§ **Exercise description**: Please work out the number of lines in the following material that include "padding", and reply with only that number.

§ **Given information**:
● ● ● ● ● ● ●
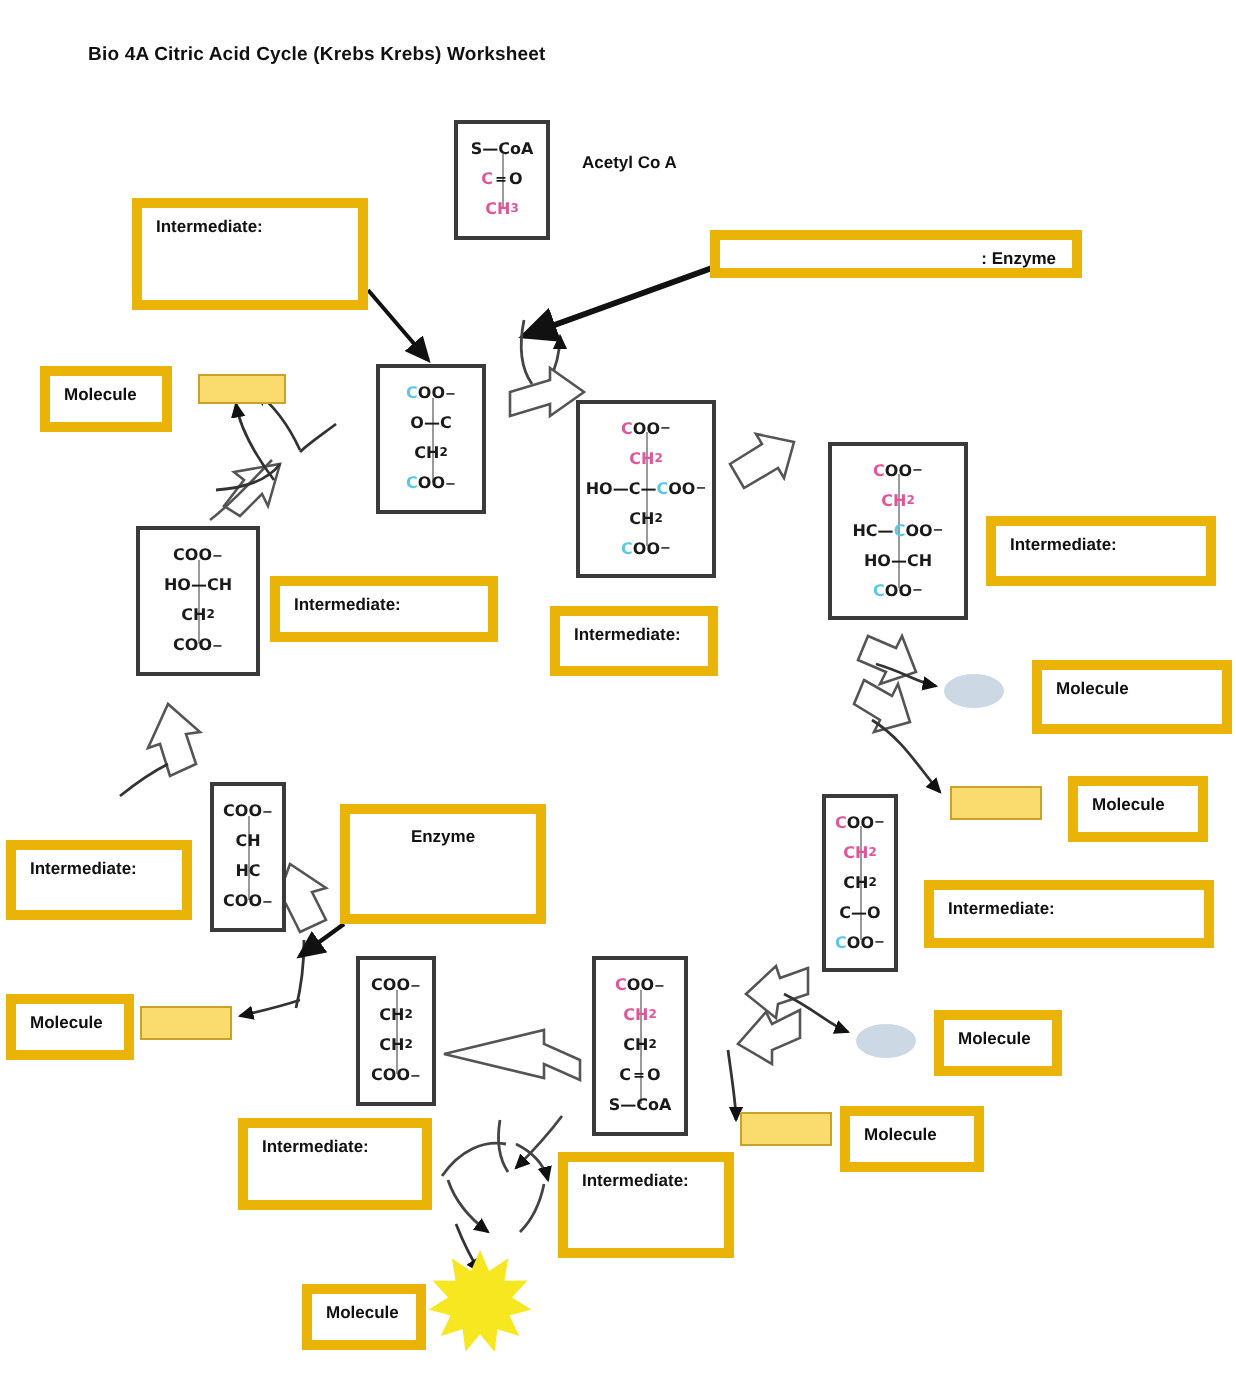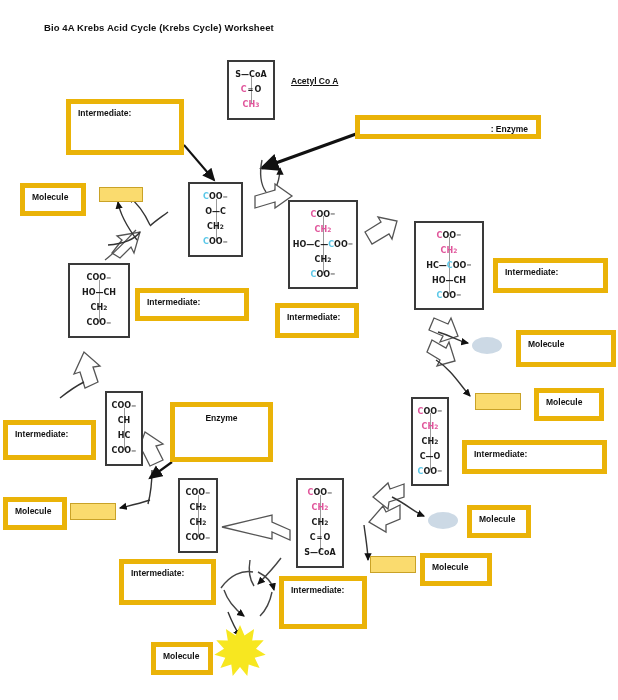--- a/index.html
+++ b/index.html
@@ -121,23 +121,23 @@
     left: 0; top: 0;
     width: 618px; height: 700px;
     pointer-events: none;
   }
 </style>
 </head>
 <body>
 
 <div id="page">
 
-  <div class="abs worksheet-title">Bio 4A Krebs Acid Cycle (Krebs Cycle) Worksheet</div>
-
-  <div class="abs" id="acetyl-label" style="left:291px; top:76px; font-size:8.5px; font-weight:bold; color:#111; white-space:nowrap;text-decoration:underline;">Acetyl Co A</div>
+  <div class="abs worksheet-title">Bio 4A Citric Acid Cycle (Krebs Krebs) Worksheet</div>
+
+  <div class="abs" id="acetyl-label" style="left:291px; top:76px; font-size:8.5px; font-weight:bold; color:#111; white-space:nowrap;">Acetyl Co A</div>
 
   <svg id="arrows" viewBox="0 0 618 700">
     <defs>
       <marker id="ah" markerWidth="7" markerHeight="7" refX="5.5" refY="3" orient="auto">
         <path d="M0,0 L6.5,3 L0,6 z" fill="#111"></path>
       </marker>
       <marker id="ahs" markerWidth="6" markerHeight="6" refX="4.8" refY="2.6" orient="auto">
         <path d="M0,0 L5.6,2.6 L0,5.2 z" fill="#111"></path>
       </marker>
     </defs>

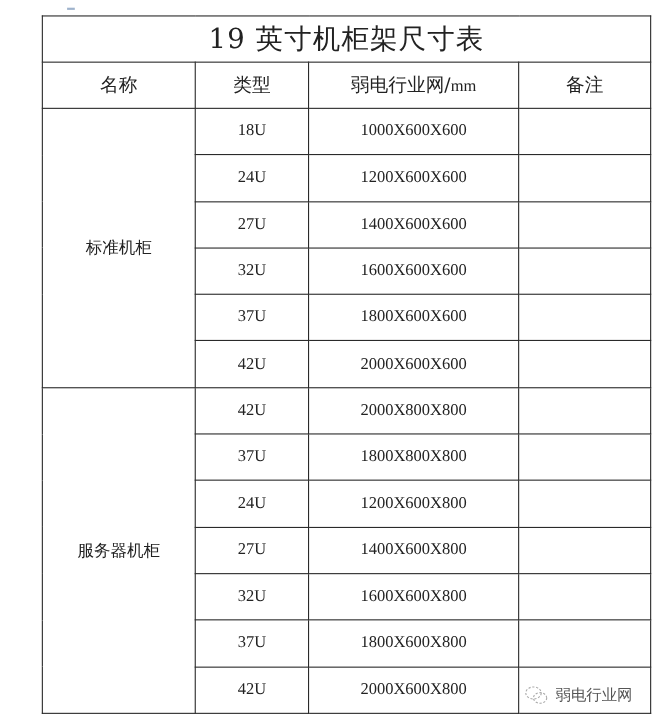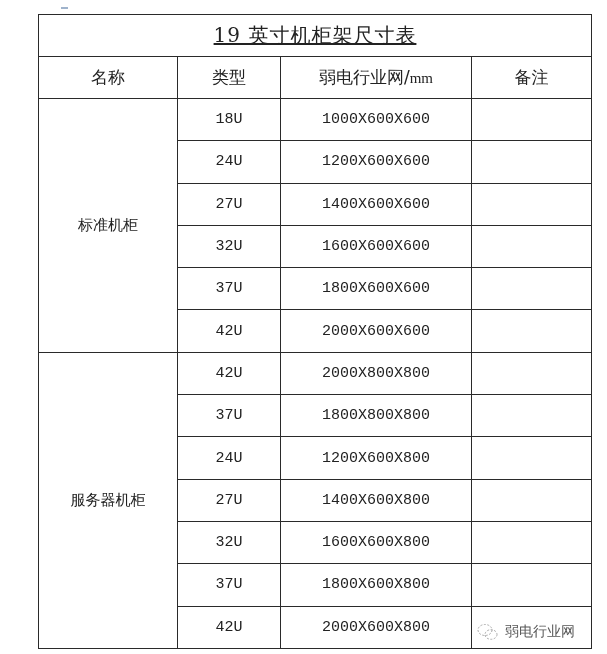--- a/index.html
+++ b/index.html
@@ -3,25 +3,25 @@
 <meta charset="utf-8">
 <style>
   html, body { margin:0; padding:0; background:#ffffff; }
   body { width:607px; height:654px; position:relative; overflow:hidden;
          font-family:"DejaVu Serif","Liberation Serif",serif; color:#222; }
   .topmark { position:absolute; left:61px; top:7px; width:7px; height:2px; background:#9fb3cc; }
   table.sheet { position:absolute; left:38px; top:14px; width:553px;
                 border-collapse:collapse; table-layout:fixed; }
   table.sheet td, table.sheet th { border:1.5px solid #2a2a2a; text-align:center;
                 vertical-align:middle; padding:0; font-weight:normal; }
-  .title-cell { height:41px; font-size:20px; letter-spacing:1px;
-                font-family:"DejaVu Serif","Liberation Serif",serif;text-decoration:underline; }
+  .title-cell { height:41px; font-size:25px; letter-spacing:1px;
+                font-family:"DejaVu Serif","Liberation Serif",serif; }
   .hdr { height:41px; font-size:17px; font-family:"DejaVu Sans","Liberation Sans",sans-serif; }
   .hdr .mm { font-family:"Liberation Serif",serif; font-size:15px;margin-top:28px; }
-  .row td { height:41.3px; font-size:15px; font-family:Liberation Mono, monospace; }
+  .row td { height:41.3px; font-size:15px; font-family:Liberation Serif, serif; }
   .group { font-size:17px; font-family:"DejaVu Sans","Liberation Sans",sans-serif; }
   .watermark { position:absolute; right:32px; bottom:13px; display:flex; align-items:flex-start; gap:6px;
                font-family:"DejaVu Sans","Liberation Sans",sans-serif; font-size:14px; color:#555; }
   .watermark svg { width:22px; height:18px; }
 </style>
 </head>
 <body>
 
 <div class="topmark"></div>
 

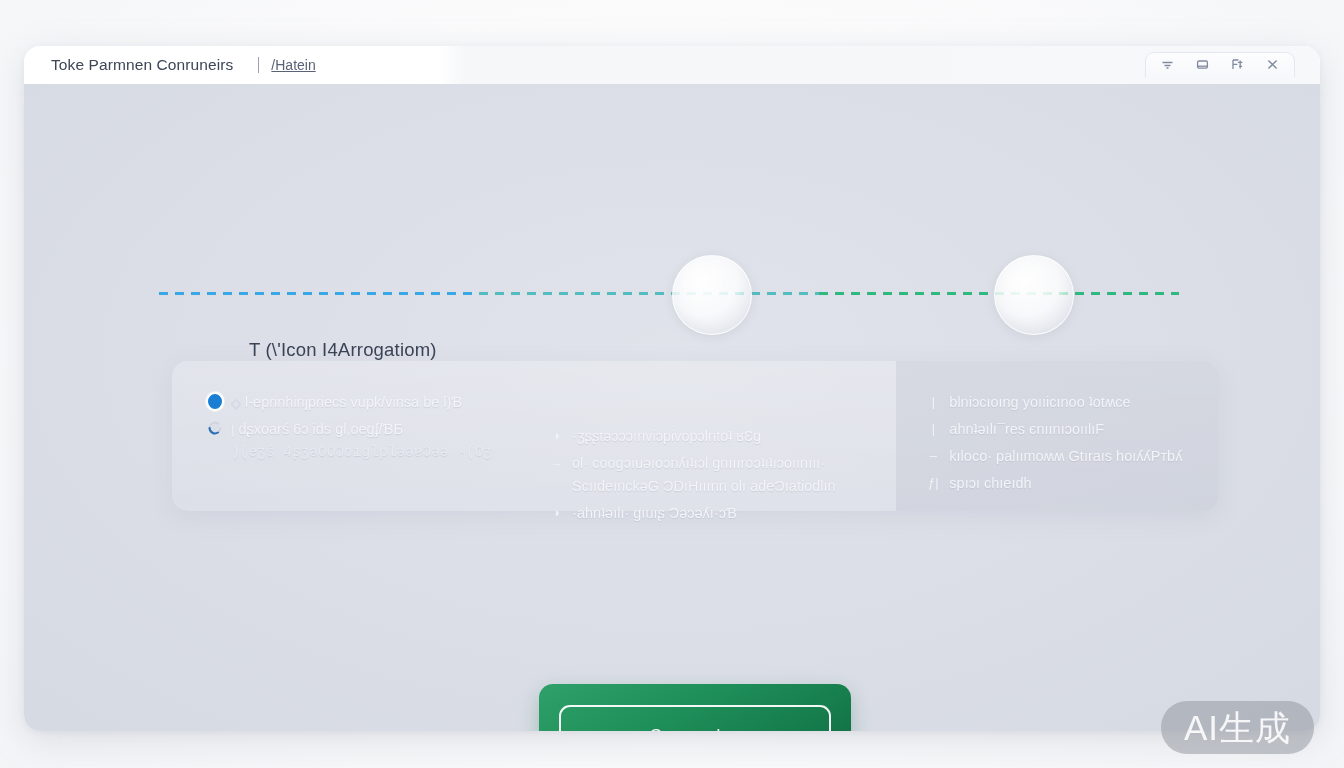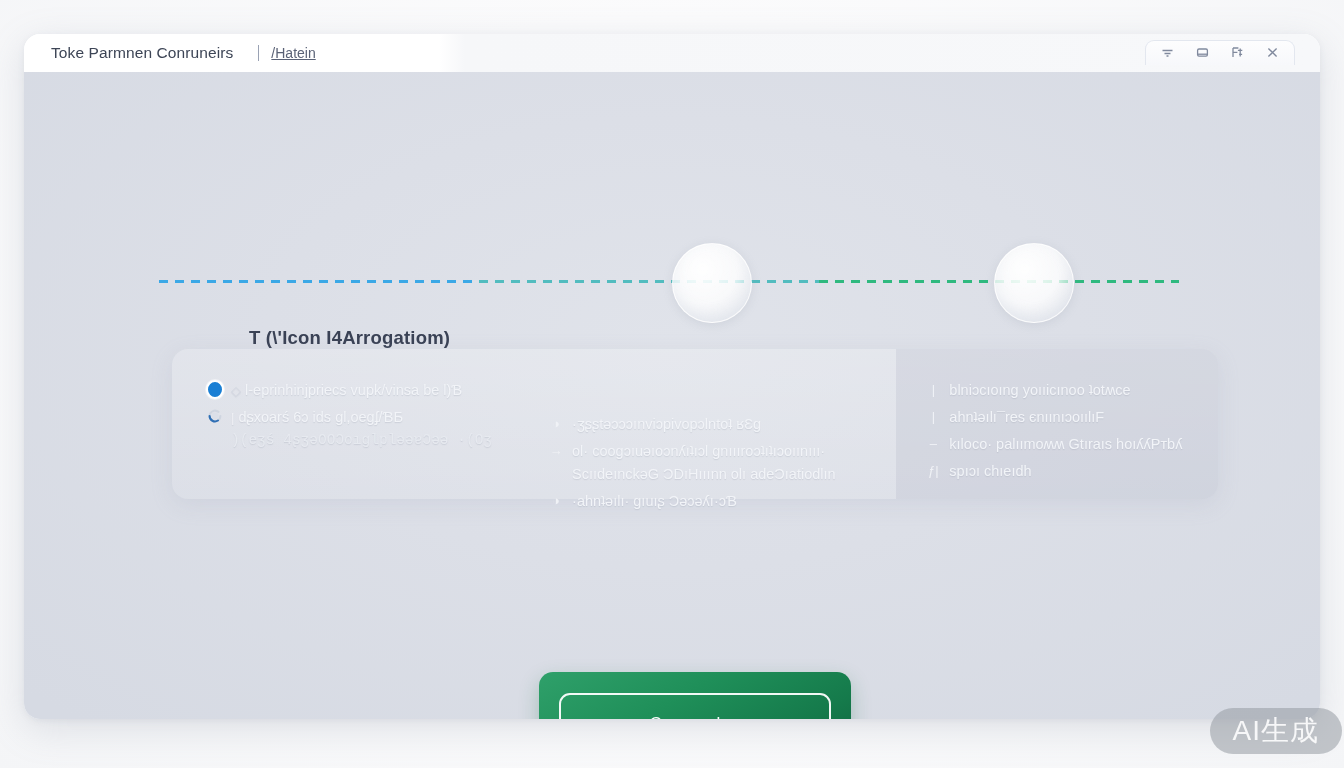--- a/index.html
+++ b/index.html
@@ -16,21 +16,21 @@
     position: relative;
     width: 1344px;
     height: 768px;
     background: radial-gradient(ellipse at 50% 45%, #ffffff 0%, #fbfbfc 55%, #f4f5f7 100%);
   }
 
   
   .window {
     position: absolute;
     left: 24px;
-    top: 34px;
+    top: 46px;
     width: 1296px;
     height: 685px;
     border-radius: 16px;
     background: #ffffff;
     box-shadow: 0 10px 38px rgba(120,130,150,0.20), 0 2px 6px rgba(120,130,150,0.10);
     overflow: hidden;
   }
 
   .titlebar {
     position: relative;
@@ -120,21 +120,21 @@
     box-shadow: 0 2px 10px rgba(150,158,175,0.22), inset 0 -6px 14px rgba(190,198,214,0.18);
   }
   .bubble-1 { left: 648px; top: 171px; width: 78px; height: 78px; }
   .bubble-2 { left: 970px; top: 171px; width: 78px; height: 78px; }
 
   .section-title {
     position: absolute;
     left: 225px;
     top: 255px;
     font-size: 18.5px;
-    font-weight: bold;
+    font-weight: normal;
     color: #3a4255;
     letter-spacing: .2px;
     filter: blur(0.45px);
     white-space: nowrap;
   }
 
   
   .card {
     position: absolute;
     left: 148px;
@@ -228,27 +228,27 @@
   .cta-label {
     font-size: 17px;
     color: #ffffff;
     letter-spacing: .3px;
     filter: blur(0.35px);
   }
 
   
   .watermark {
     position: absolute;
-    right: 2px;
+    right: 30px;
     bottom: 14px;
     padding: 9px 23px;
     border-radius: 26px;
     background: rgba(150,154,163,0.55);
     color: rgba(255,255,255,0.88);
-    font-size: 28px;
+    font-size: 35px;
     letter-spacing: 1px;
     line-height: 1;
     filter: blur(0.3px);
     text-align: right;
   }
 </style>
 </head>
 <body>
 
 <div id="stage">

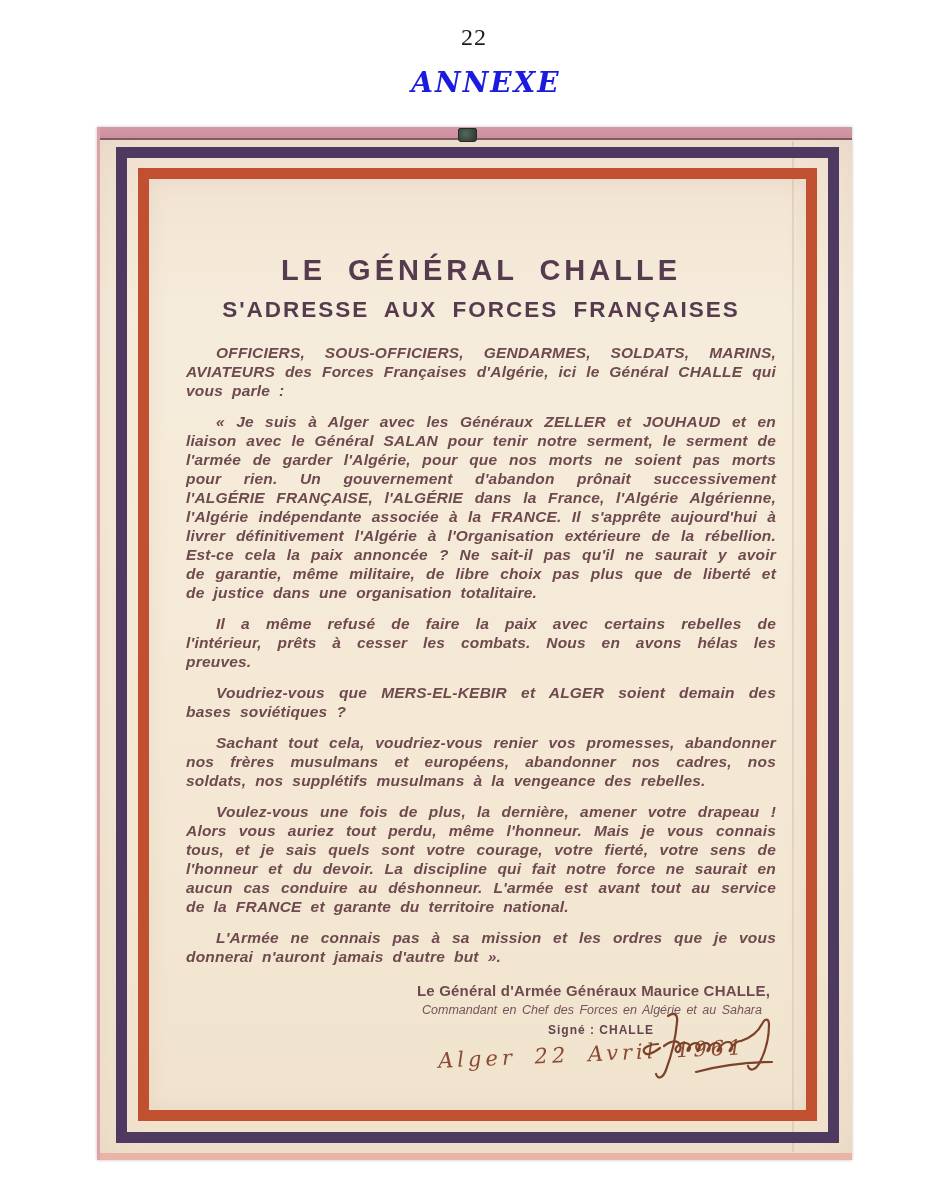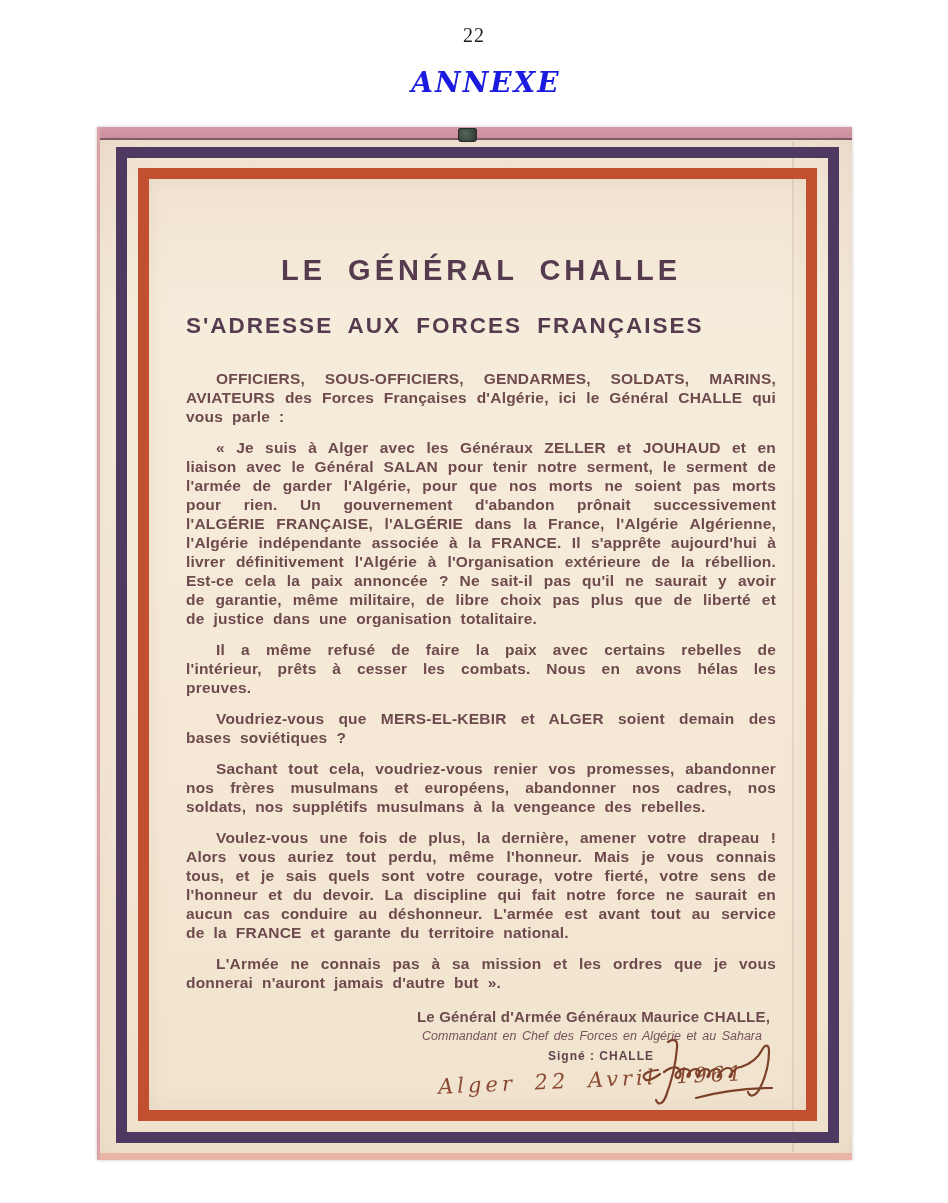--- a/index.html
+++ b/index.html
@@ -3,21 +3,21 @@
 <meta charset="utf-8">
 <style>
   * { margin: 0; padding: 0; box-sizing: border-box; }
   html, body { width: 948px; height: 1203px; background: #ffffff; overflow: hidden; }
   body { font-family: "Liberation Sans", sans-serif; position: relative; }
 
   
   .page-number {
     position: absolute; top: 24px; left: 0; width: 948px;
     text-align: center; font-family: "Liberation Serif", serif;
-    font-size: 20px; color: #1c1c1c; letter-spacing: 1px;
+    font-size: 24px; color: #1c1c1c; letter-spacing: 1px;
   }
   .annexe-heading {
     position: absolute; top: 66px; left: 12px; width: 948px;
     text-align: center; font-family: "DejaVu Serif", serif;
     font-style: italic; font-weight: 600;
     font-size: 28px; color: #1b1be0; letter-spacing: 2px;
   }
 
   
   .poster {
@@ -57,24 +57,24 @@
   
   .poster-content {
     position: absolute; top: 128px; left: 86px; width: 590px;
     color: #6e4a4e;
   }
   .poster-title {
     text-align: center; font-weight: bold; font-size: 29px;
     letter-spacing: 4px; word-spacing: 10px; color: #563b4f; line-height: 1.1;
   }
   .poster-subtitle {
-    font-weight: bold; font-size: 22.5px;
-    letter-spacing: 2px; word-spacing: 7px; color: #563b4f; margin-top: 26px;
+    text-align: center; font-weight: bold; font-size: 22.5px;
+    letter-spacing: 2px; word-spacing: 7px; color: #563b4f; margin-top: 10px;
   }
-  .body-text { margin-top: 30px; }
+  .body-text { margin-top: 20px; font-style: italic; }
   .body-text p {
     font-size: 15.5px; font-weight: bold; line-height: 19px;
     text-align: justify; text-indent: 30px;
     letter-spacing: 0.2px; word-spacing: 4.5px;
     color: #6e4a4e; margin: 0 0 12px 0;
   }
   .body-text p:last-child { margin-bottom: 0; }
 
   
   .signature-area { position: relative; margin-top: 16px; height: 100px; }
● ● ● ● ● ● ●
§ **Response to this exercise**: 4